Toxicology Centre, University of Saskatchewan, Saskatoon, Saskatchewan, Canada.
School of Environment and Sustainability, University of Saskatchewan, Saskatoon, Saskatchewan, Canada.
Environ Toxicol Chem. 2022 Jul;41(7):1765-1777. doi: 10.1002/etc.5341. Epub 2022 May 25.
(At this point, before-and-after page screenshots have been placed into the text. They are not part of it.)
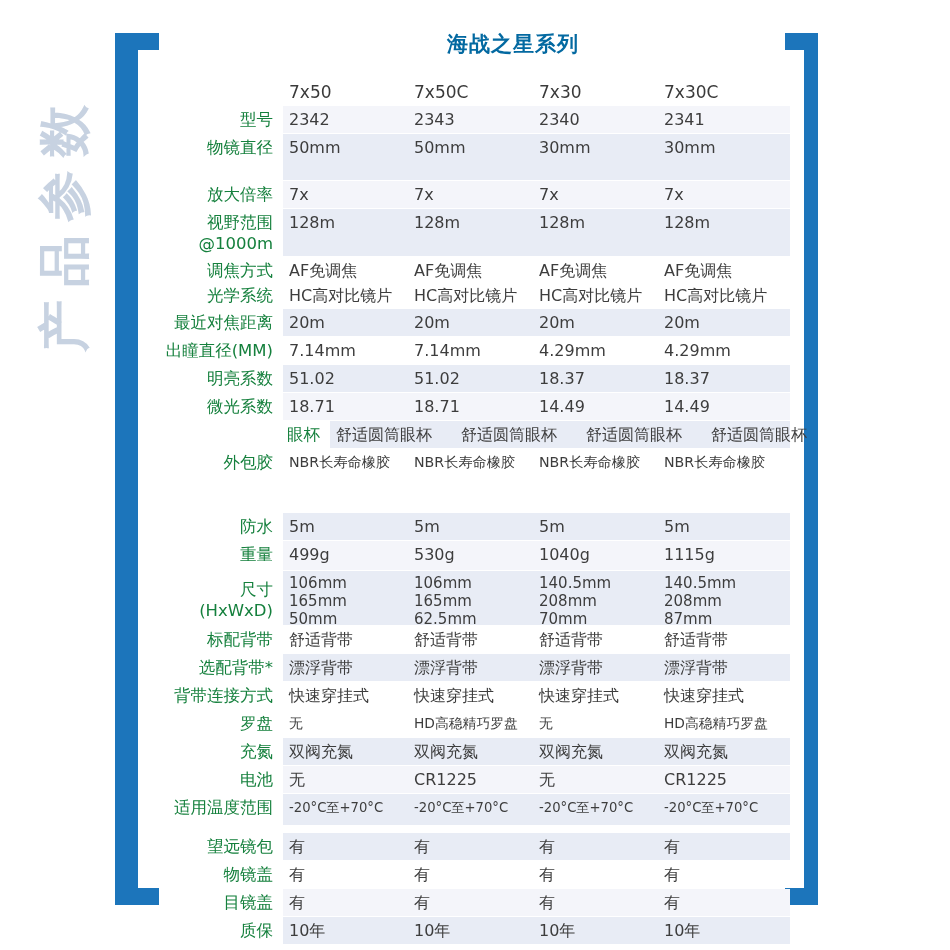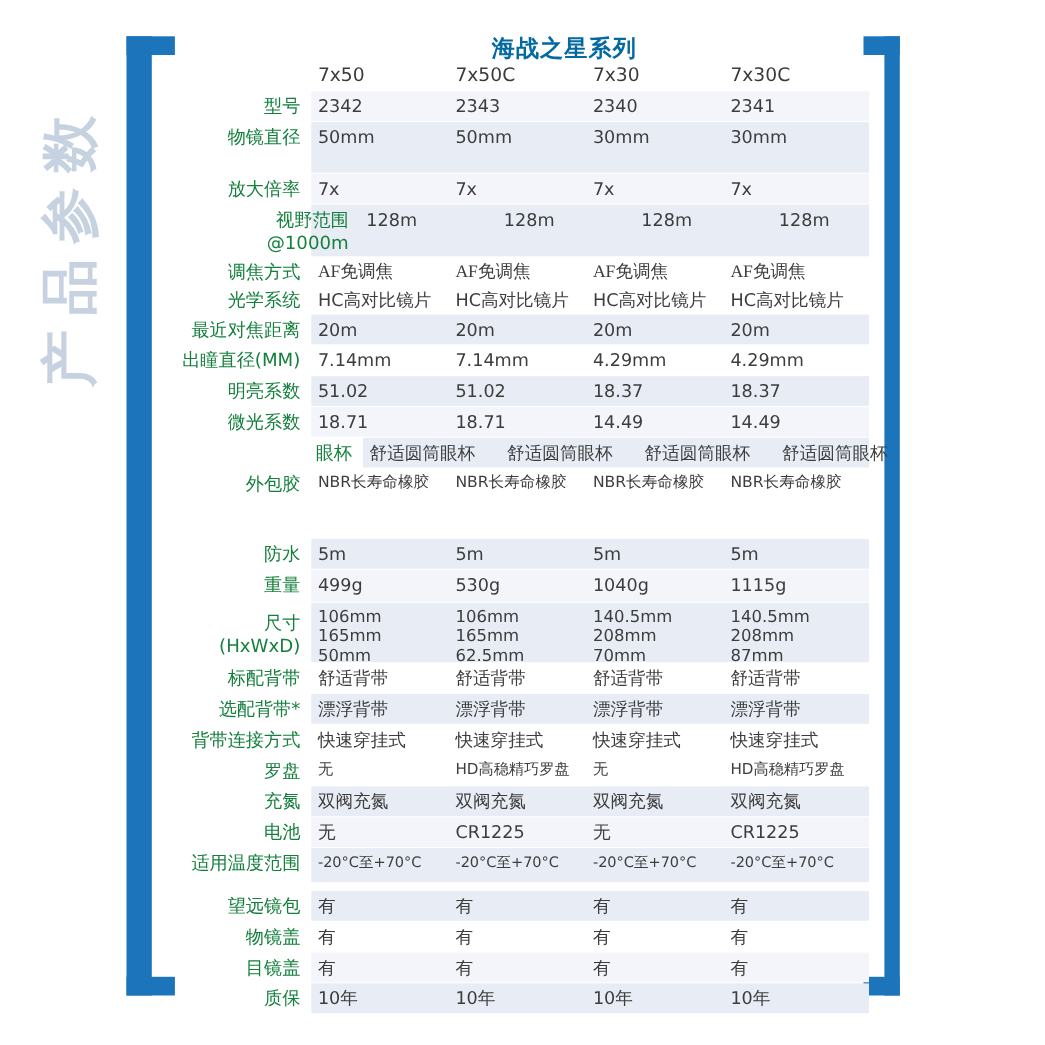--- a/index.html
+++ b/index.html
@@ -39,7 +39,7 @@
   }
 
   
-  .spec-table{position:absolute;left:0;top:56px;width:790px;}
+  .spec-table{position:absolute;left:0;top:79px;width:790px;}
   .row{
     position:relative;display:grid;
     grid-template-columns:283px 125px 125px 125px 126px;

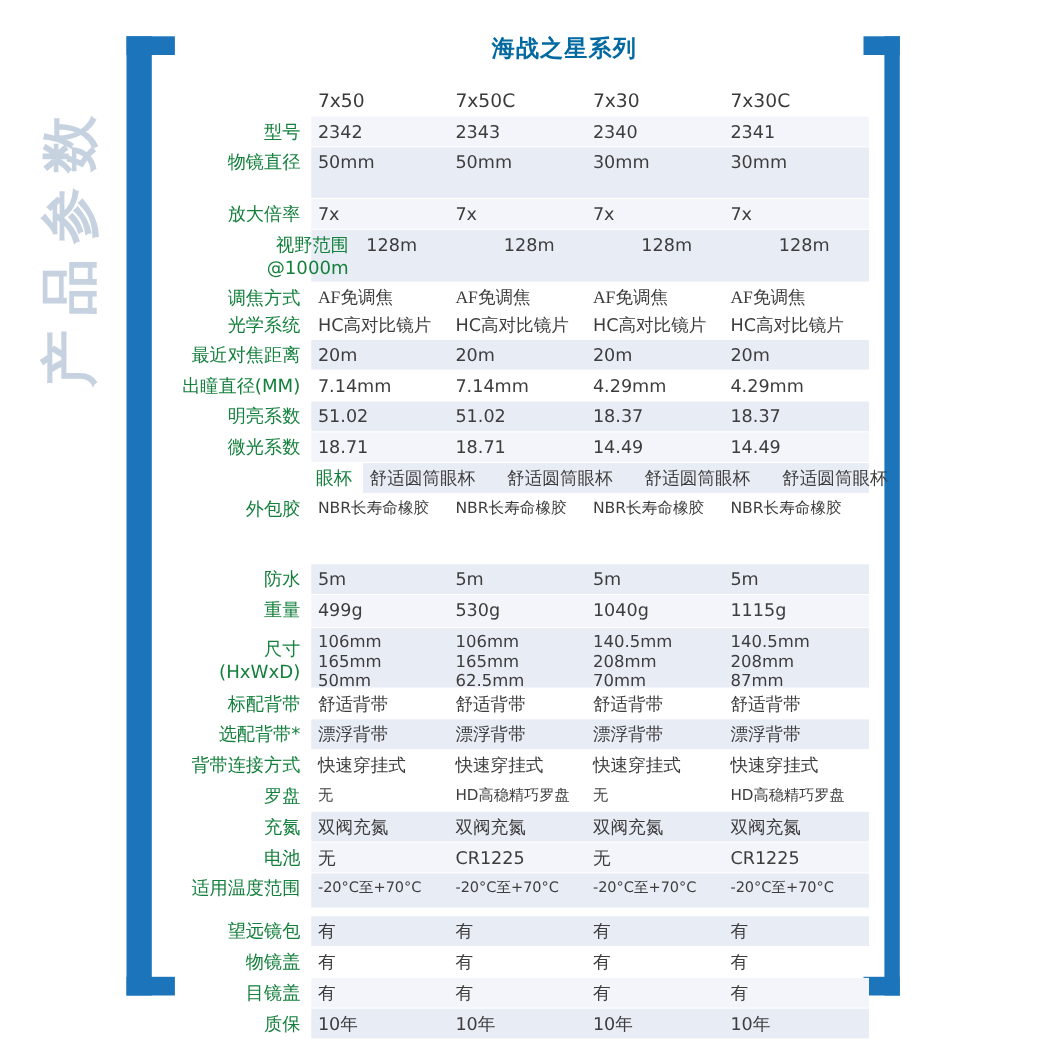--- a/index.html
+++ b/index.html
@@ -117,7 +117,7 @@
         <div class="cell">7x</div>
         <div class="cell">7x</div>
       </div>
-      <div class="row" style="height: 48px; padding-left: 44px;">
+      <div class="row" style="height: 48px;">
         <div class="band tint"></div>
         <div class="label-cell">
           <div>视野范围</div>

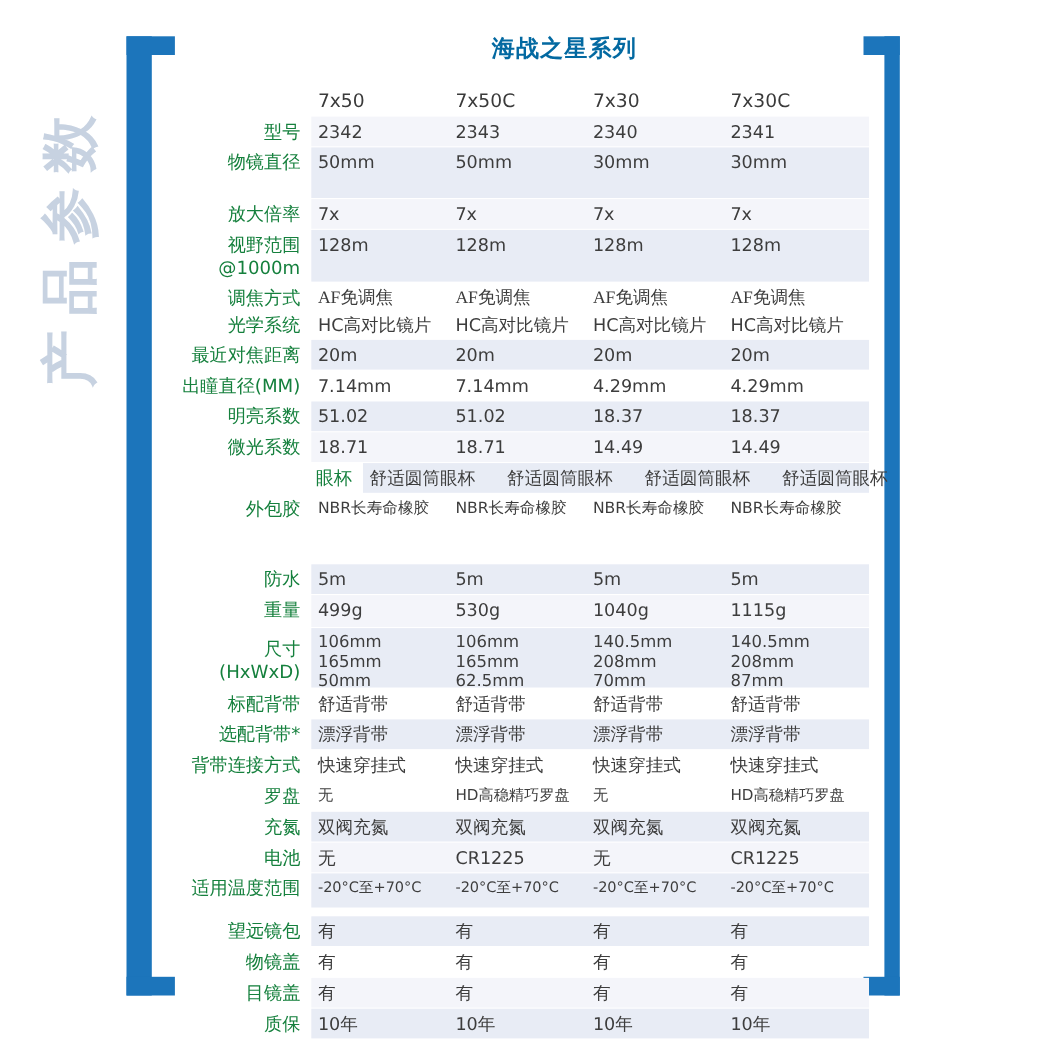--- a/index.html
+++ b/index.html
@@ -128,7 +128,7 @@
         <div class="cell">128m</div>
         <div class="cell">128m</div>
       </div>
-      <div class="row" style="height: 25px; font-family: Liberation Serif, serif;">
+      <div class="row" style="height: 25px;">
         <div class="band white"></div>
         <div class="label-cell">调焦方式</div>
         <div class="cell">AF免调焦</div>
There is increasing interest in using autonomous sensor technology to monitor aquatic ecosystems in real time and in employing such monitoring data to perform better ecological risk assessments. At seven locations in McClean Lake in northern Saskatchewan (Canada) that received diluted uranium milling effluent, we deployed sensor units to track effluent distribution and help predict potential biological effects on aquatic invertebrates. Water was also collected from each location on multiple occasions to measure major ions, dissolved metals, and routine water quality, and sediment was sampled to analyze total metals. The ecotoxicological risk to aquatic invertebrates was estimated using hazard quotients (HQs). The cumulative risk was estimated by summing the individual HQs, and the major ions risk was based on total osmolarity. The results indicated temporal and spatial variations in effluent exposure based on sensor electrical conductivity (EC) measurements in the McClean Lake East Basin. Individual HQs for water ranged from "moderate" (0.40-0.69) to "very high" (greater than 1) for silver, cadmium, arsenic, selenium, mercury, iron, and thallium. At all sites, major ions risk was less than 1. Individual HQs for sediment were "moderate" (0.40-0.69), "high" (0.7-0.99), and "very high" (greater than 1) for vanadium and cadmium. The cumulative risk in water and sediment for all metals combined was greater than 1 at some sites in Vulture Lake (which discharged into McClean Lake) and in McClean Lake itself. A more detailed estimation of the risks for aqueous selenium and arsenic (the only two metals that had good correlation with sensor EC data) indicated that their 90th percentile HQ values were less than 1 in McClean Lake, suggesting that these contaminants of concern do not represent a significant direct risk to aquatic invertebrate communities. Environ Toxicol Chem 2022;41:1765-1777. © 2022 SETAC.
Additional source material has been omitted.